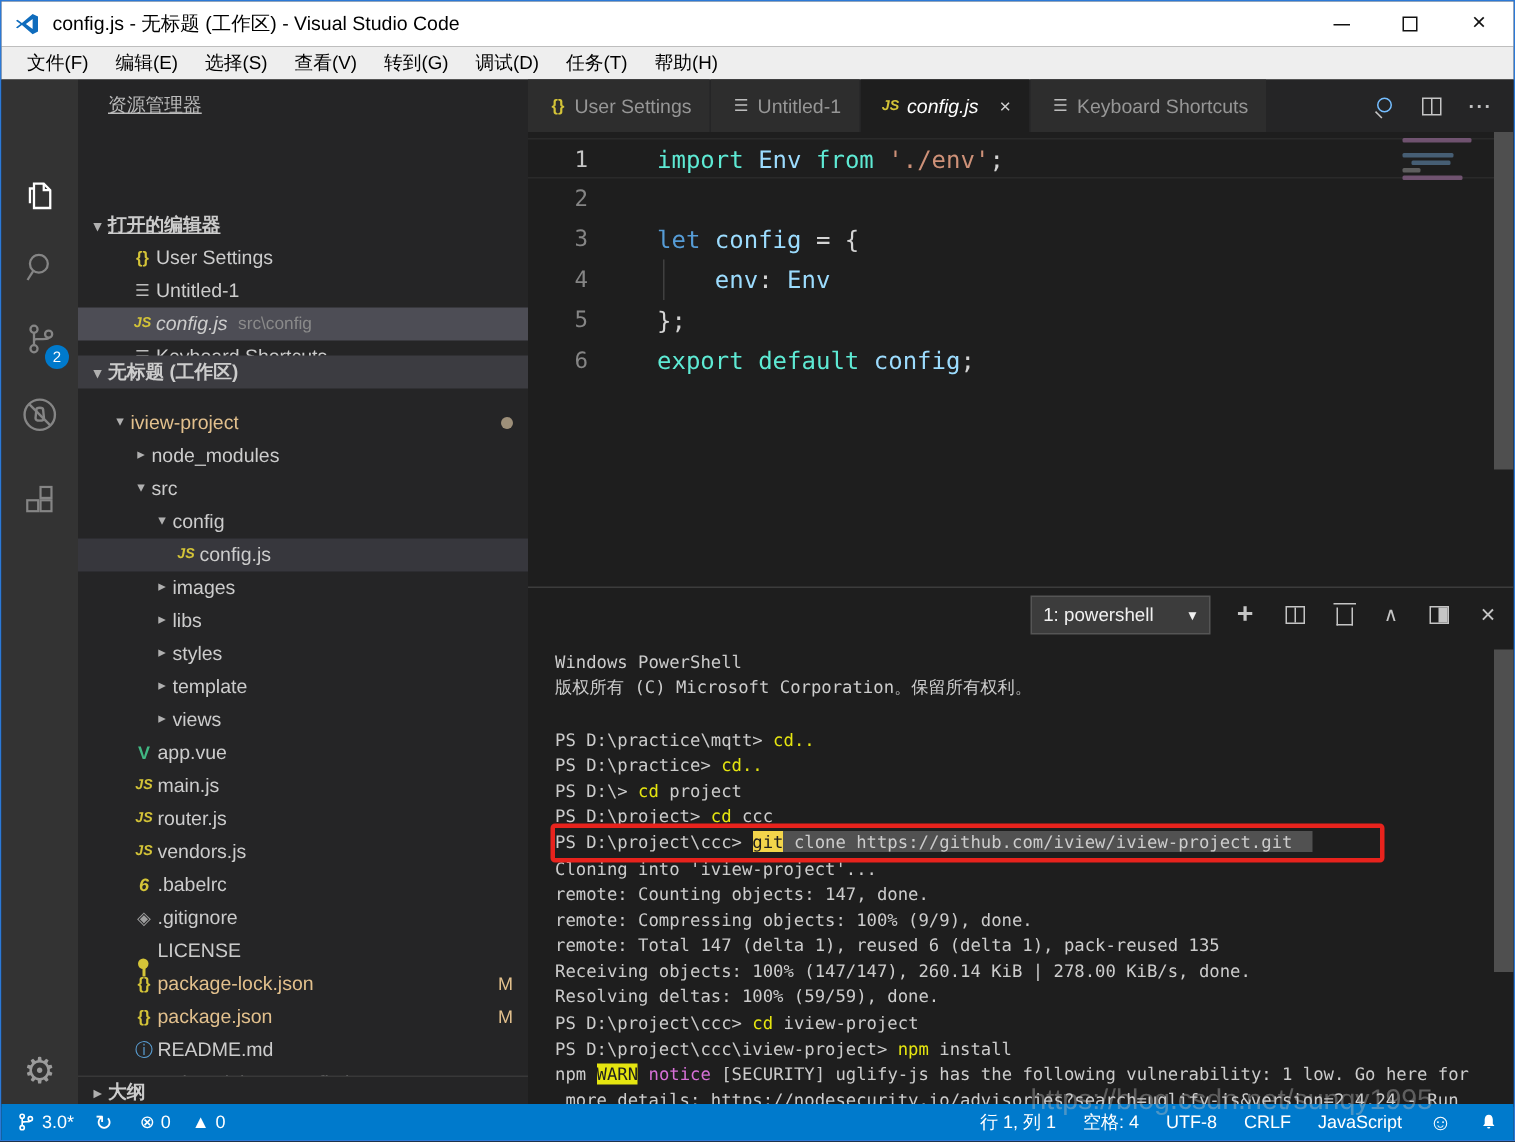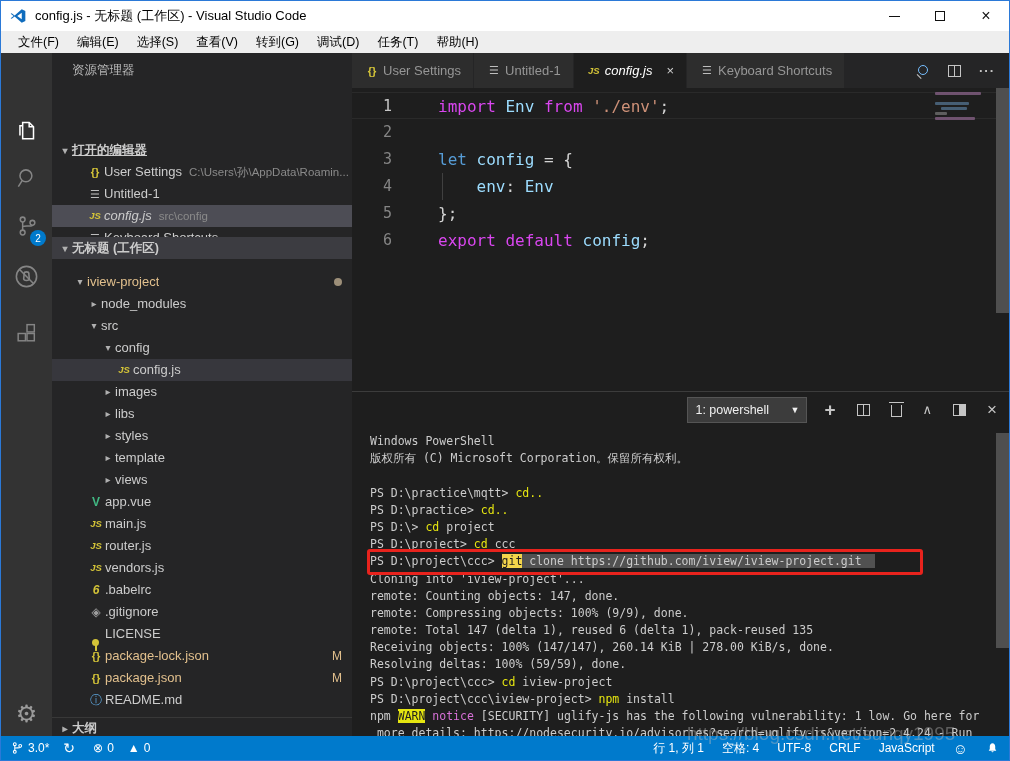--- a/index.html
+++ b/index.html
@@ -32,7 +32,7 @@
 
   
   .sidebar { width:300px; background:#252526; position:relative; flex:none; color:#cccccc; font-size:13px; overflow:hidden; }
-  .sidebar-title { position:absolute; top:0; left:0; width:100%; height:34px; line-height:34px; padding-left:20px; font-size:12.5px; color:#bbbbbb; }
+  .sidebar-title { position:absolute; top:0; left:0; width:100%; height:34px; line-height:34px; padding-left:20px; font-size:12.5px; color:#bbbbbb;text-decoration:underline; }
   .sec-header { position:absolute; left:0; width:100%; height:22px; line-height:22px; font-weight:bold; font-size:12.5px; color:#cccccc; padding-left:6px; white-space:nowrap; }
   .sec-header .tw { display:inline-block; width:14px; text-align:center; font-size:10px; color:#b0b0b0; }
   #oe-header { top:86px;text-decoration:underline; }

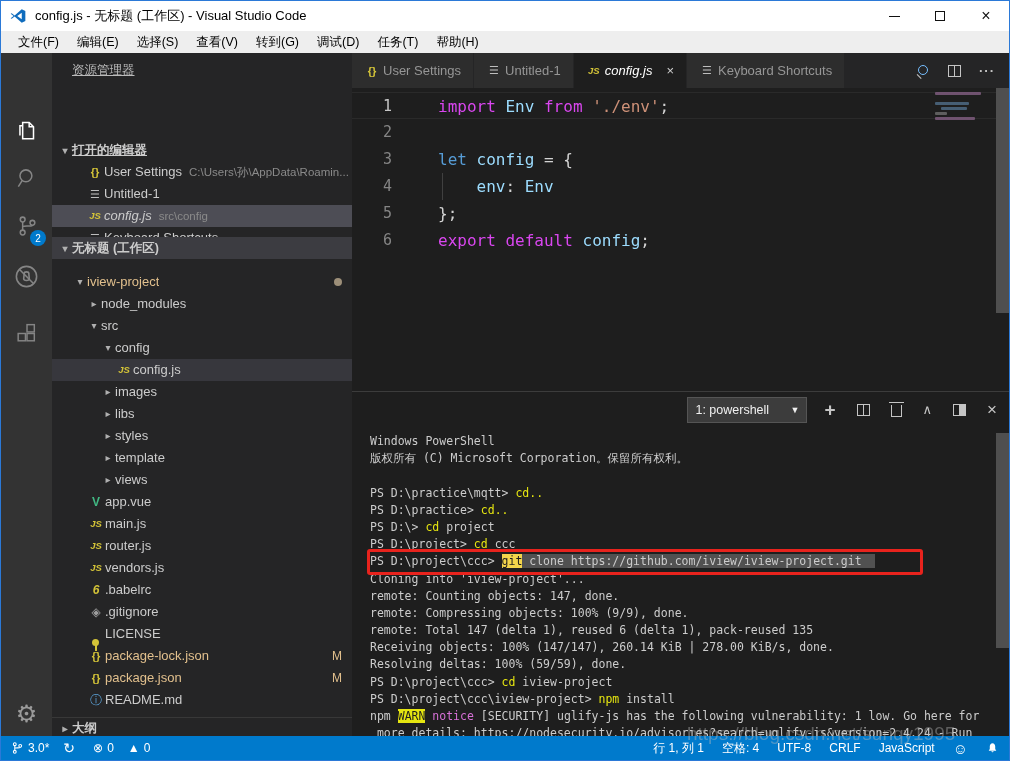--- a/index.html
+++ b/index.html
@@ -87,7 +87,7 @@
   .cline.current .num { color:#c6c6c6; }
   .cline .src { padding-left:24px; }
   .cline .guide { position:absolute; left:90px; top:0; height:100%; border-left:1px solid #404040; }
-  .c-k1{color:#569cd6} .c-k2{color:#d946ef} .c-v{color:#9cdcfe} .c-s{color:#ce9178} .c-p{color:#d4d4d4}
+  .c-k1{color:#569cd6} .c-k2{color:#5eead4} .c-v{color:#9cdcfe} .c-s{color:#ce9178} .c-p{color:#d4d4d4}
   .minimap { position:absolute; right:16px; top:2px; width:62px; height:46px; opacity:.85; }
   .minimap .mml { height:3px; margin:2px 4px; border-radius:1px; }
   .ed-scroll { position:absolute; right:0; top:0; width:13px; height:225px; background:#4f4f4f; }

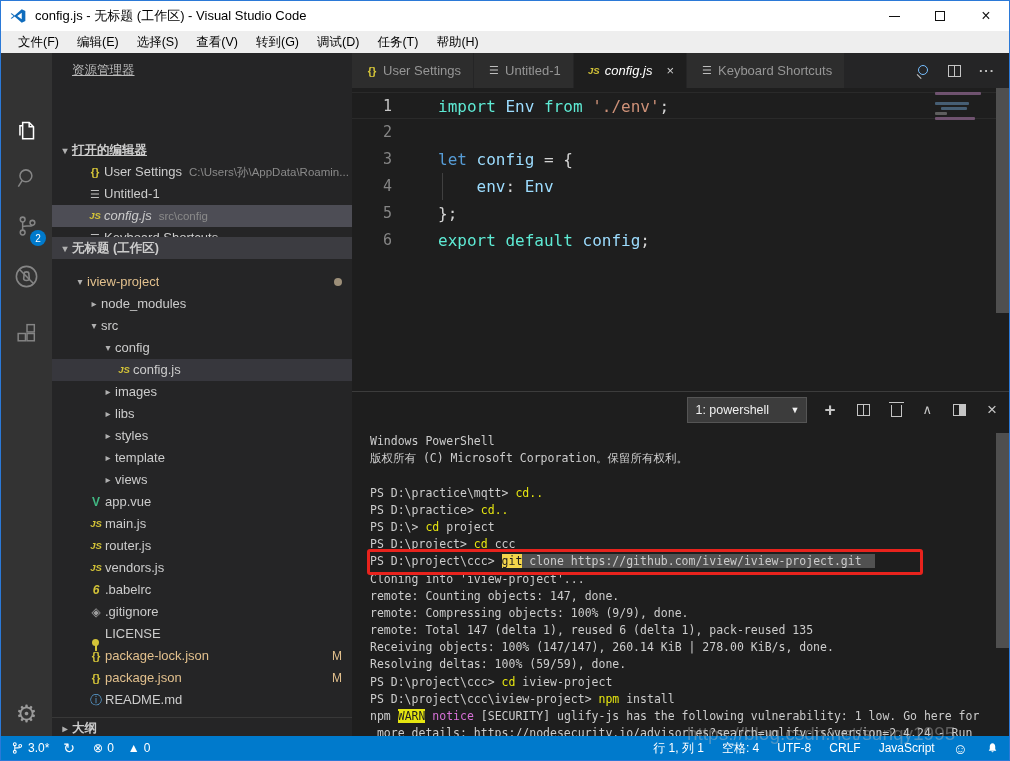--- a/index.html
+++ b/index.html
@@ -217,7 +217,6 @@
           <div class="row" style="padding-left: 34px;">
             <span class="fic fic-braces">{}</span>
             <span class="lbl">User Settings</span>
-            <span class="detail">C:\Users\孙\AppData\Roamin...</span>
           </div>
           <div class="row" style="padding-left: 34px;">
             <span class="fic fic-list">☰</span>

**THE PROBLEM**
Go through the listing above, and whenever a line holds the word "border", copy it.

**ANSWER**
   .cline .guide { position:absolute; left:90px; top:0; height:100%; border-left:1px solid #404040; }
   .minimap .mml { height:3px; margin:2px 4px; border-radius:1px; }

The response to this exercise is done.